TT = TTR.TEITransformer(scenario='drama')
TT.load_tei(tei_path, schema_path=schema_path)
TT.transform(
output_format='html',
keep_all=False,
full_page=True,
enable_valid=False
)
tei_path = "filename.xml"
schema_path = "schema.rng"
TT = TTR.TEITransformer(scenario='drama')
TT.load_tei(tei_path, schema_path=schema_path)
TT.transform(
output_format='docx',
modules=[],
keep_all=False,
enable_valid=False,
output_filename='output',
odd_path=None,
custom_css_path=None)
tei_path = "filename.xml"
schema_path = "schema.rng"
TT = TTR.TEITransformer(scenario='drama')
TT.load_tei(tei_path, schema_path=schema_path)
TT.transform(
output_format='json',
enable_valid=False,
output_filename="output",
)
The concept of a scenario is key in the current algorithm. TEI allows you to describe different types of sources. It could be dramatic texts or linguistic corpora, for example. Each of these types differs not only in its purpose, but also in its structure and presentation. In order to take these features into account and create the most suitable output product, transformation and stylization rules have been defined for several data types.

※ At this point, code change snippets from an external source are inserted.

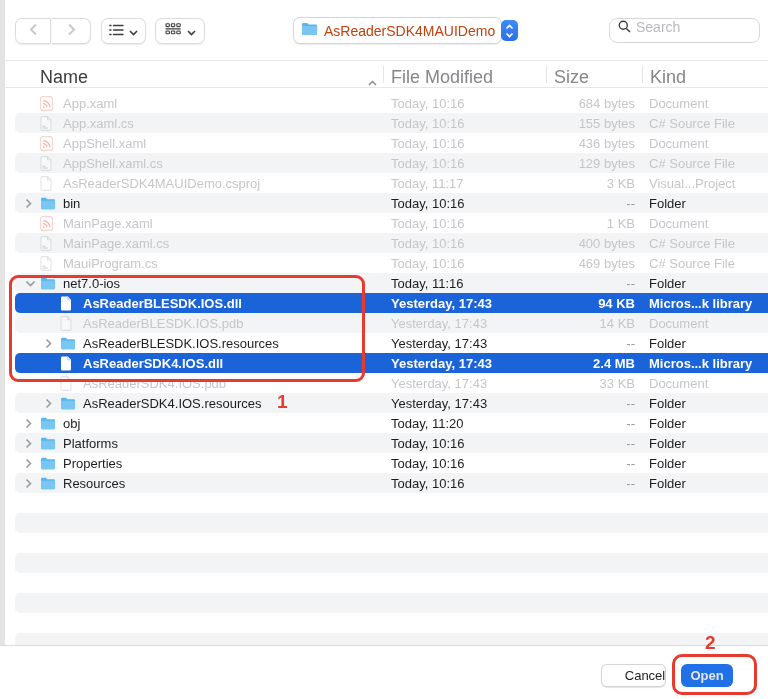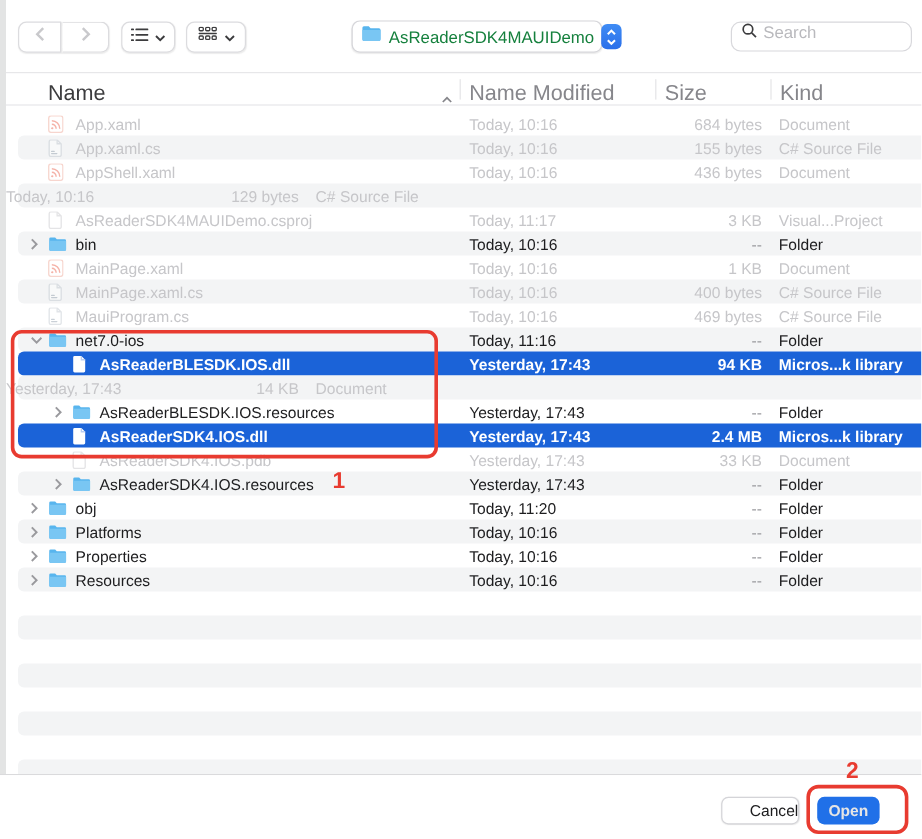"AsReaderSDK4MAUIDemo" .loc-label { color: #15803d -> #c2410c }
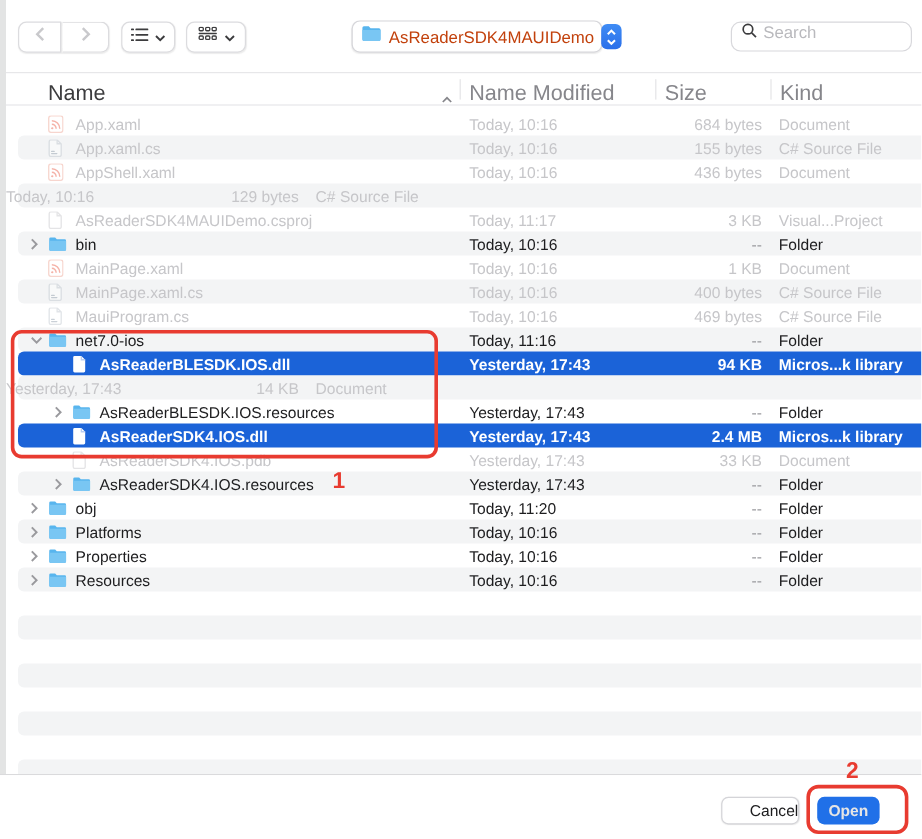"Name Modified" span.h-date { text: Name -> File }
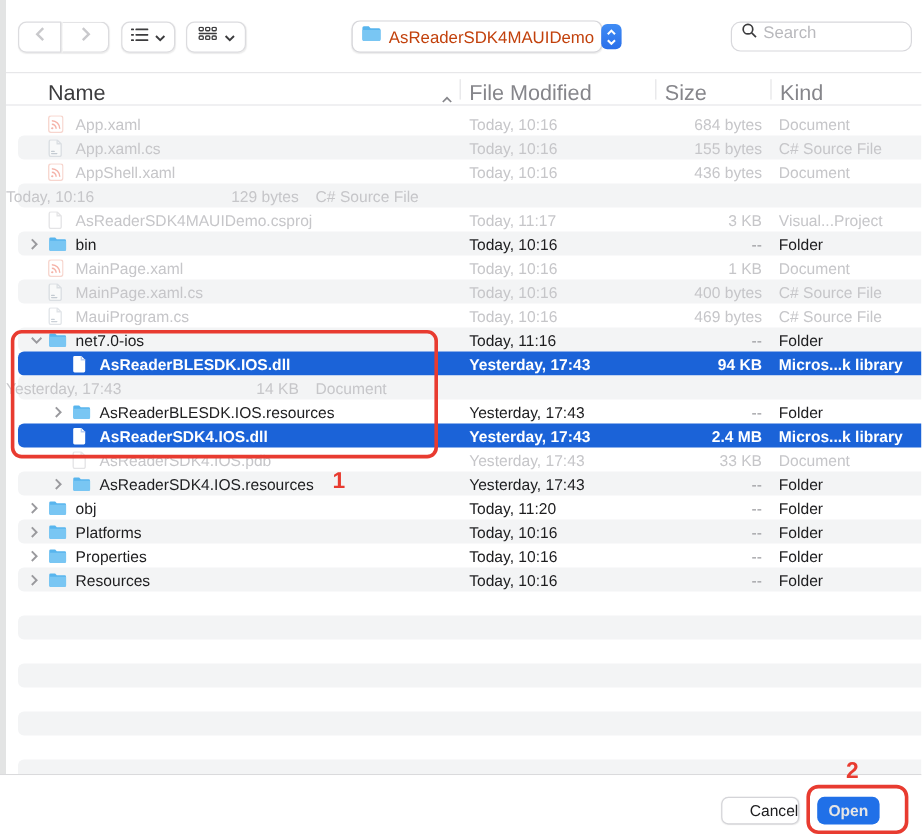"AppShell.xaml.cs" div.cell-name { html: none -> <div> <span> <svg> <path></path> </svg> <svg> <path></path> </svg> </span> <span> <svg> <path></path> <path></path> <path></path> </svg> </span> <span>AppShell.xaml.cs</span> </div> }
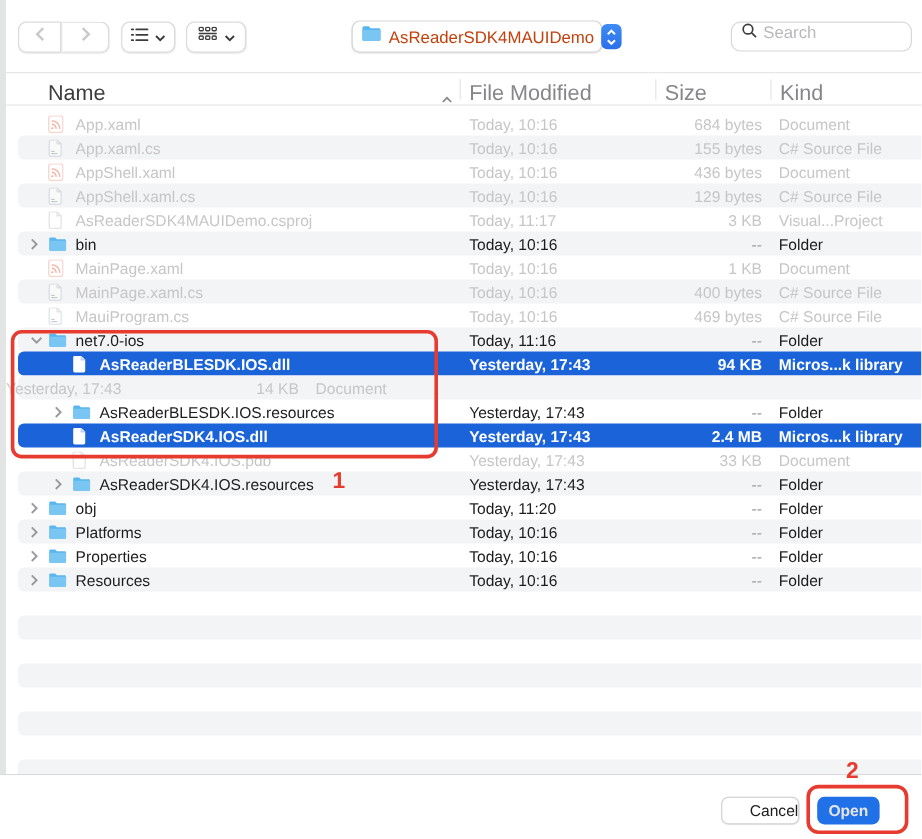"AsReaderBLESDK.IOS.pdb" div.cell-name { html: none -> <div> <span> <svg> <path></path> </svg> <svg> <path></path> </svg> </span> <span> <svg> <path></path> <path></path> </svg> </span> <span>AsReaderBLESDK.IOS.pdb</span> </div> }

At the moment, the algorithm has two scenarios:
- drama
- plain
Drama is a scenario that describes performance texts. Based on the Guidelines, the main elements of the dramatic texts characteristic were collected and their behavior in XSLT templates and styles was determined.
Plain is a simple format that has no predefined structure. It was created specifically so that the users could determine their own settings of the output. The plain format is selected as a default value.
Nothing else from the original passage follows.